Task details ▸
In the records below, find the line with "font-size: 19px ->", then copy each line exactly until you have copied the line with "Liberation Mono, monospace". Leave any picture out.

Record set ▸
+++++
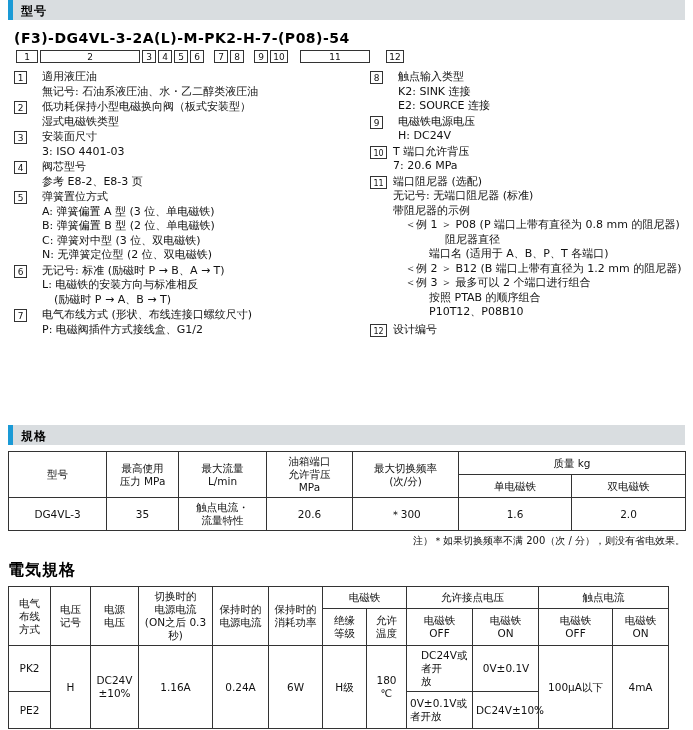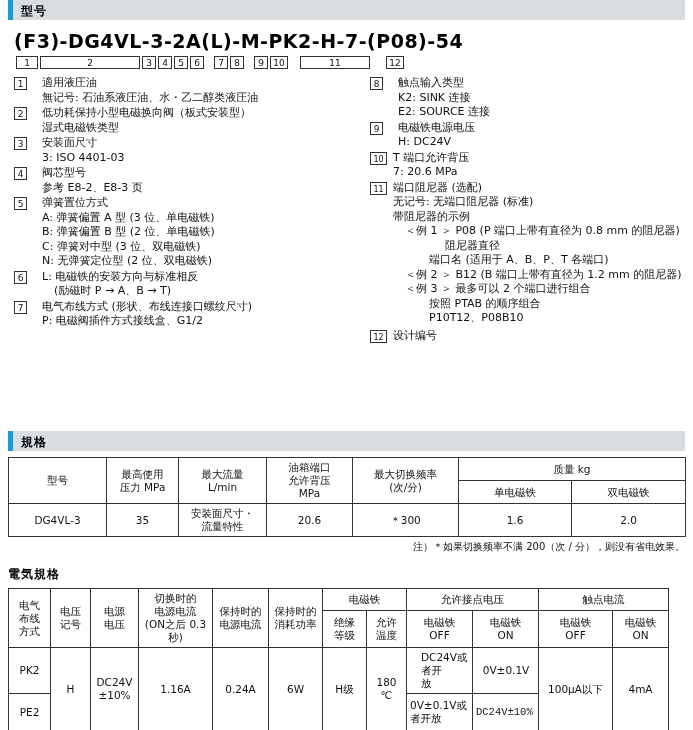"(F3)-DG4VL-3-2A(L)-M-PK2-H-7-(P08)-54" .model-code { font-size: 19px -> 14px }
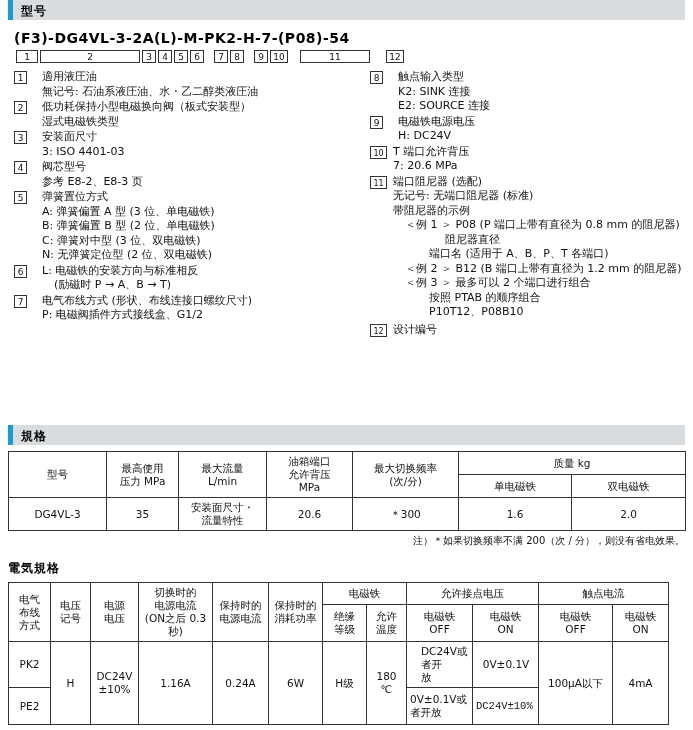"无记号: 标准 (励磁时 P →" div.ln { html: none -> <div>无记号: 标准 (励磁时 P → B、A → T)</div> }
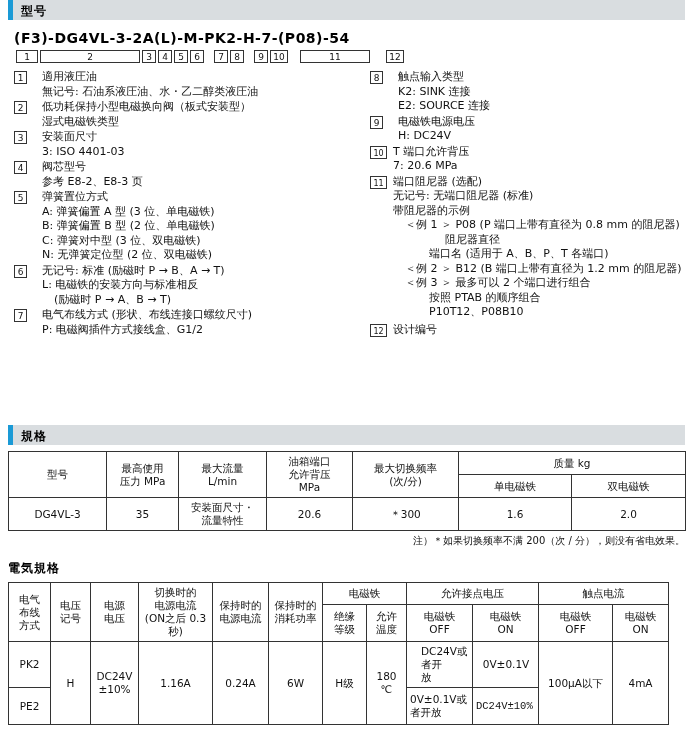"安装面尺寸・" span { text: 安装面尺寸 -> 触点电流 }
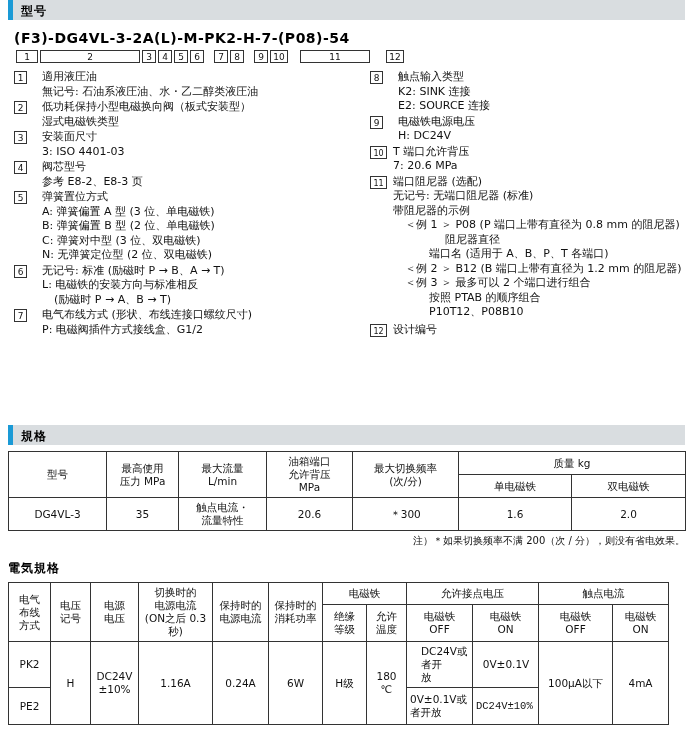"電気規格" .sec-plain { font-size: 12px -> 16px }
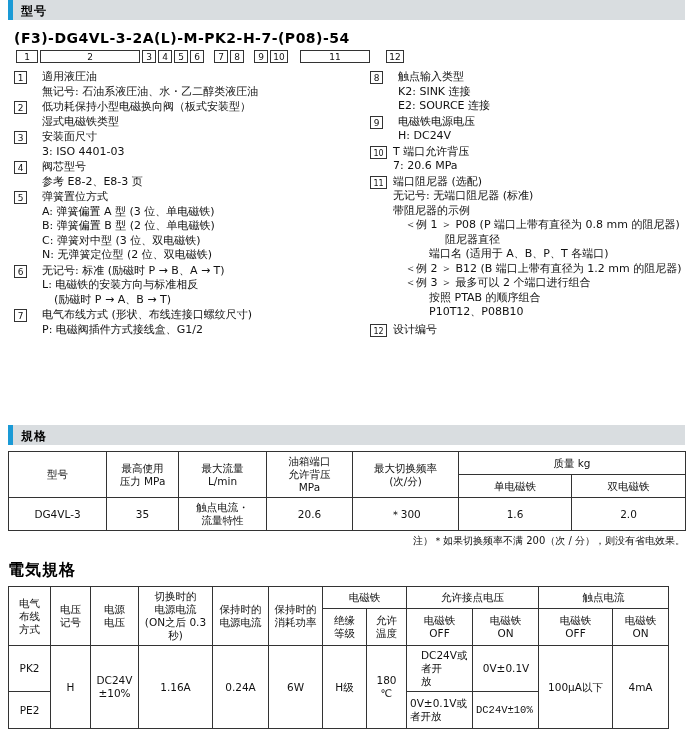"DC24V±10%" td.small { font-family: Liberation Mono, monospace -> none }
+++++
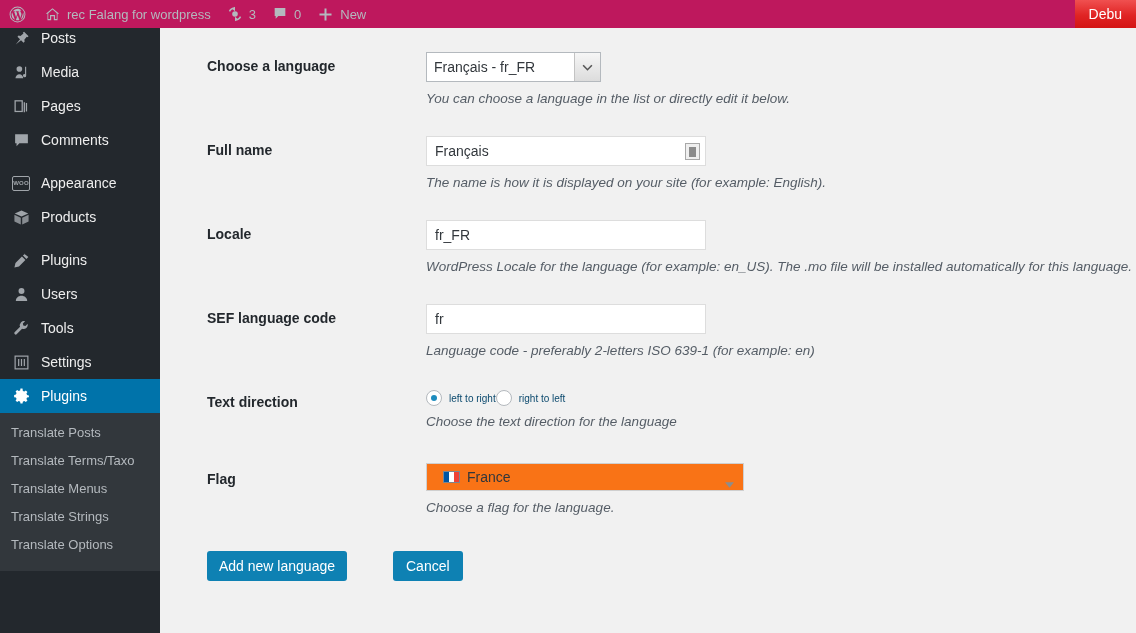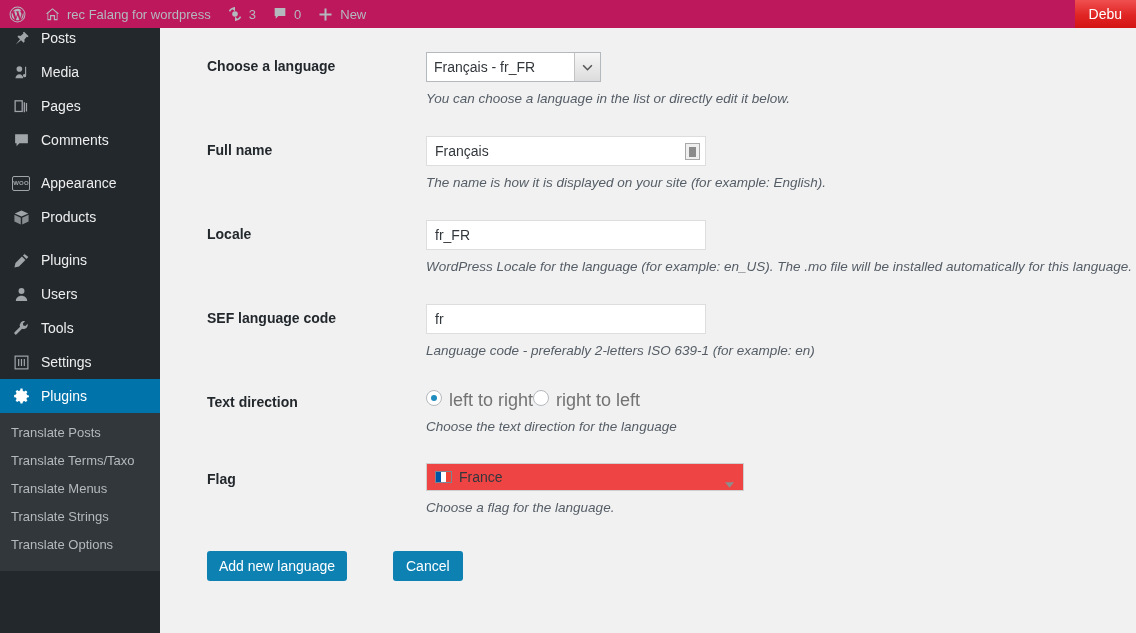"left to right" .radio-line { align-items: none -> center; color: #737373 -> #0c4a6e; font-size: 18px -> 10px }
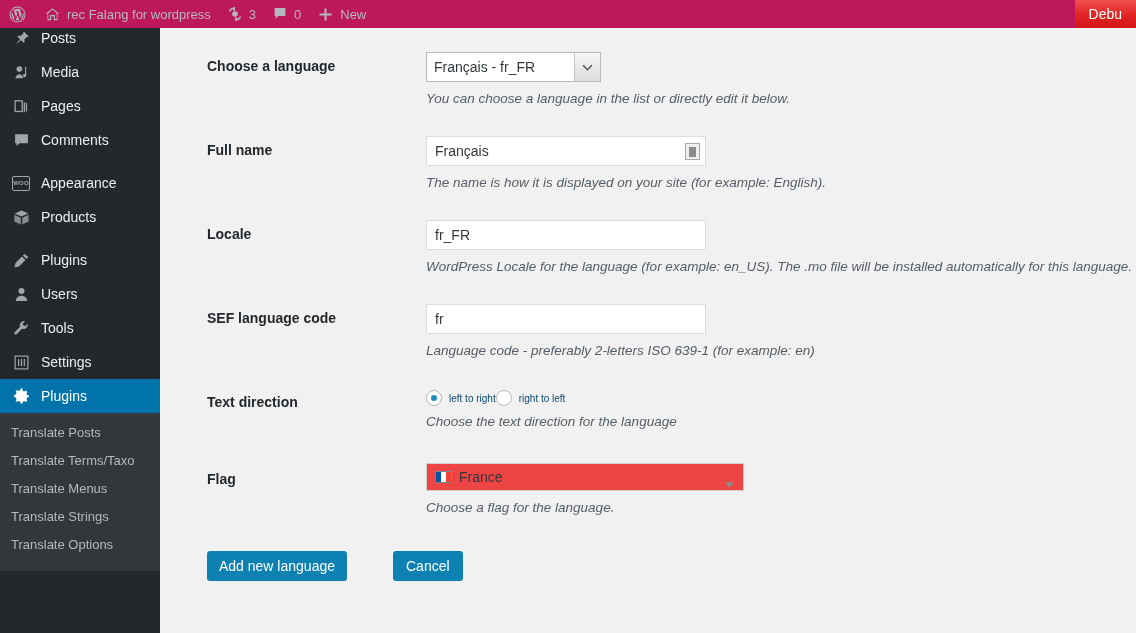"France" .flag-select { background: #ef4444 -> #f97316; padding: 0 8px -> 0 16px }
+++++
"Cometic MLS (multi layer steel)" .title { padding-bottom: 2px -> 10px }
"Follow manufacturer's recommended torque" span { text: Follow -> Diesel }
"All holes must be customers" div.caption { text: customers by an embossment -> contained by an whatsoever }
+++++
Solution ▸
"(F3)-DG4VL-3-2A(L)-M-PK2-H-7-(P08)-54" .model-code { font-size: 19px -> 14px }
"无记号: 标准 (励磁时 P →" div.ln { html: none -> <div>无记号: 标准 (励磁时 P → B、A → T)</div> }
"安装面尺寸・" span { text: 安装面尺寸 -> 触点电流 }
"電気規格" .sec-plain { font-size: 12px -> 16px }
"DC24V±10%" td.small { font-family: Liberation Mono, monospace -> none }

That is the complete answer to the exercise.